> [Stored data entries]

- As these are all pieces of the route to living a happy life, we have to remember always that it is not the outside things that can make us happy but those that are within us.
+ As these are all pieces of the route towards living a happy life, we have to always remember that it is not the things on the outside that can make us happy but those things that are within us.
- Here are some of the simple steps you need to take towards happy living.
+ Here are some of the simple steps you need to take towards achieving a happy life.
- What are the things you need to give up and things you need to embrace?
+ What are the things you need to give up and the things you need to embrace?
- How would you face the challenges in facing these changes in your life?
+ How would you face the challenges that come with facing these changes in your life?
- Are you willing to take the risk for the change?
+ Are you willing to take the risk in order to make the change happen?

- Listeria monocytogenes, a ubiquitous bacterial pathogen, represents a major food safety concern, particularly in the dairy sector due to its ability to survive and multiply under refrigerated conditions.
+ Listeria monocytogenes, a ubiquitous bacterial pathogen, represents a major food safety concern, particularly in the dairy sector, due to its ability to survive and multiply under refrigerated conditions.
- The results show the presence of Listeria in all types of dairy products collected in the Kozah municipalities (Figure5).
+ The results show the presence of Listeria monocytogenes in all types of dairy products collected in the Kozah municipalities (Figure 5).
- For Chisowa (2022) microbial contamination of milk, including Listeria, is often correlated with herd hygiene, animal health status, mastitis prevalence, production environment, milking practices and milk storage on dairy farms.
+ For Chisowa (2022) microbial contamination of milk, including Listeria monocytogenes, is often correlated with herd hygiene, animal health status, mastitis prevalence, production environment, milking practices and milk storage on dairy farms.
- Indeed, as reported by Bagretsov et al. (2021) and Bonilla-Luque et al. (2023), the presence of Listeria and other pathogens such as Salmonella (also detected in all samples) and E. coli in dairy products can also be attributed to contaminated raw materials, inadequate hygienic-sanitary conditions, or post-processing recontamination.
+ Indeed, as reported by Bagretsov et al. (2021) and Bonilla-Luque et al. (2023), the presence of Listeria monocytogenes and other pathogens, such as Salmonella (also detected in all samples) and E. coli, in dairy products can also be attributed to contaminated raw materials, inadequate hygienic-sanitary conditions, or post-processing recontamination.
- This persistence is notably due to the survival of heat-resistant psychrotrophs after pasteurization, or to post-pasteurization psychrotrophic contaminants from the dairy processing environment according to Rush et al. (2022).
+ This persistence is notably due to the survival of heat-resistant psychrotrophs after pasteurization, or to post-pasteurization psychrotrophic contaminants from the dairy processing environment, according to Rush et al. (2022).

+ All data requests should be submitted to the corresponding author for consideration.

> [Your objective] Starting at the line that has "municipalities (Figure 5)." and ending at the line that has "- Indeed, as", please write out the lines above exactly, leaving out all others.

> [Exercise response]
+ The results show the presence of Listeria monocytogenes in all types of dairy products collected in the Kozah municipalities (Figure 5).
- For Chisowa (2022) microbial contamination of milk, including Listeria, is often correlated with herd hygiene, animal health status, mastitis prevalence, production environment, milking practices and milk storage on dairy farms.
+ For Chisowa (2022) microbial contamination of milk, including Listeria monocytogenes, is often correlated with herd hygiene, animal health status, mastitis prevalence, production environment, milking practices and milk storage on dairy farms.
- Indeed, as reported by Bagretsov et al. (2021) and Bonilla-Luque et al. (2023), the presence of Listeria and other pathogens such as Salmonella (also detected in all samples) and E. coli in dairy products can also be attributed to contaminated raw materials, inadequate hygienic-sanitary conditions, or post-processing recontamination.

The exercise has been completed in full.